Why did you choose to read this book?
A friend recommended this book to me and I trust her judgement. Also, I’d been meaning to read a book by this author for a while. She's well known for being an award winning, female, African American scifi/fantasy writer. I'm sorry I didn't read one of her books before she died in 2006.
What did you like about it?
I liked the realism of the time travel. Not in the sense that time travel made sense (because no explanation was ever really given for it) but that going into the past would, for many, be terrible. The heroine didn’t want to travel in time, why would she when going back meant that she would be forced into slavery. There are relatively few people who would be better off in a previous time period.
Was there anything noteworthy about the book?

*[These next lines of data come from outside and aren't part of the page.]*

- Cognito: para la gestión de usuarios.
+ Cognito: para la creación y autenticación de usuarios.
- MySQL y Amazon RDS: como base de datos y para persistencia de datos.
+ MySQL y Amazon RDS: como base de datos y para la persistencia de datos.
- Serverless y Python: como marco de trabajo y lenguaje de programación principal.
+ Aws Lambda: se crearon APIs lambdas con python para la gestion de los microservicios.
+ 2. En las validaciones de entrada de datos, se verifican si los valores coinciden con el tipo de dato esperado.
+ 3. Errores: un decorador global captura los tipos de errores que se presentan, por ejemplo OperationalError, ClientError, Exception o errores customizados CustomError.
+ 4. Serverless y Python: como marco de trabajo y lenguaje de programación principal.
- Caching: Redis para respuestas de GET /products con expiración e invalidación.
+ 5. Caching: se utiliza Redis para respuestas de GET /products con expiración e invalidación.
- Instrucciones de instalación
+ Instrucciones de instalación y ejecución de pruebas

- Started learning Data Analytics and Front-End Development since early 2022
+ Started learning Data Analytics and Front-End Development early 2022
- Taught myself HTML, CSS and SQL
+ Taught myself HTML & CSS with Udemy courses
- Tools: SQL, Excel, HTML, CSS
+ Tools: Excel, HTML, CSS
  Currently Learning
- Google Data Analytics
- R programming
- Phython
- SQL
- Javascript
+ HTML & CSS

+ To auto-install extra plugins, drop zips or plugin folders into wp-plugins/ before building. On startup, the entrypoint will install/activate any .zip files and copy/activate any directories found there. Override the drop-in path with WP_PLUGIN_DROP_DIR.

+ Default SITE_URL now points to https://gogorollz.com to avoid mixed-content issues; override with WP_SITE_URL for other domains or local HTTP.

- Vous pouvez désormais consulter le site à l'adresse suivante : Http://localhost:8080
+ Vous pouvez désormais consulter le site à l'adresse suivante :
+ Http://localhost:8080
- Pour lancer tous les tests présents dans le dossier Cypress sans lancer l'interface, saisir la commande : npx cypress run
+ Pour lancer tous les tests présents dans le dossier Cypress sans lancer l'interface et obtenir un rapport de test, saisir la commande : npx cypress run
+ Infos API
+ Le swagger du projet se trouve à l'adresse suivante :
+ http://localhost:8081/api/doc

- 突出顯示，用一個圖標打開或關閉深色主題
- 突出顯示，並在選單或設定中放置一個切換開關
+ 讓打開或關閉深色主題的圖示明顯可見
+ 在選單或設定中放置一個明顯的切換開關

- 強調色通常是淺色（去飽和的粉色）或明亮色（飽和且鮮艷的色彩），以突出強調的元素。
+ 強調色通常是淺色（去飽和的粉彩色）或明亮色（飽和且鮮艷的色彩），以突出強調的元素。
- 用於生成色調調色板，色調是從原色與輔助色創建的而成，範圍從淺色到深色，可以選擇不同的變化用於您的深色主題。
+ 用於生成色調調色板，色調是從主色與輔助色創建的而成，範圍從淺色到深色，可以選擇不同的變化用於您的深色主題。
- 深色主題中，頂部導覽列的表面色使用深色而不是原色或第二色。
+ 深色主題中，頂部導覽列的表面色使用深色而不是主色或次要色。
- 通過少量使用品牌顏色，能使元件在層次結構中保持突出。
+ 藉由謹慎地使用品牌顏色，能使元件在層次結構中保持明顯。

This book was first published in 1979, and the heroine travels from ‘modern’ time to the antebellum South. It is interesting to contrast not only those two time periods, but also the ‘modern’ of that time and what is modern culture now. In that sense the book really leads the reader to look back at two different time periods in American history, though that was not the intent at the time of publishing.   Also, and this is nitpicking on my part, this is not science fiction. All the descriptions and materials say it is science fiction, and it is not. It is fantasy. There is no science-based reason for the time travel in the book, ergo, fantasy. This has been a PSA.
Who would you recommend the book to?
Fans of fantasy or time travel stories. Or, people interested in the antebellum South.
What would you pair this book with? 
I didn’t plan it, but the timing worked out that I read this book right before Martin Luther King Jr. day. That was a good pairing. I am not suggesting you wait a whole year before reading it yourself though.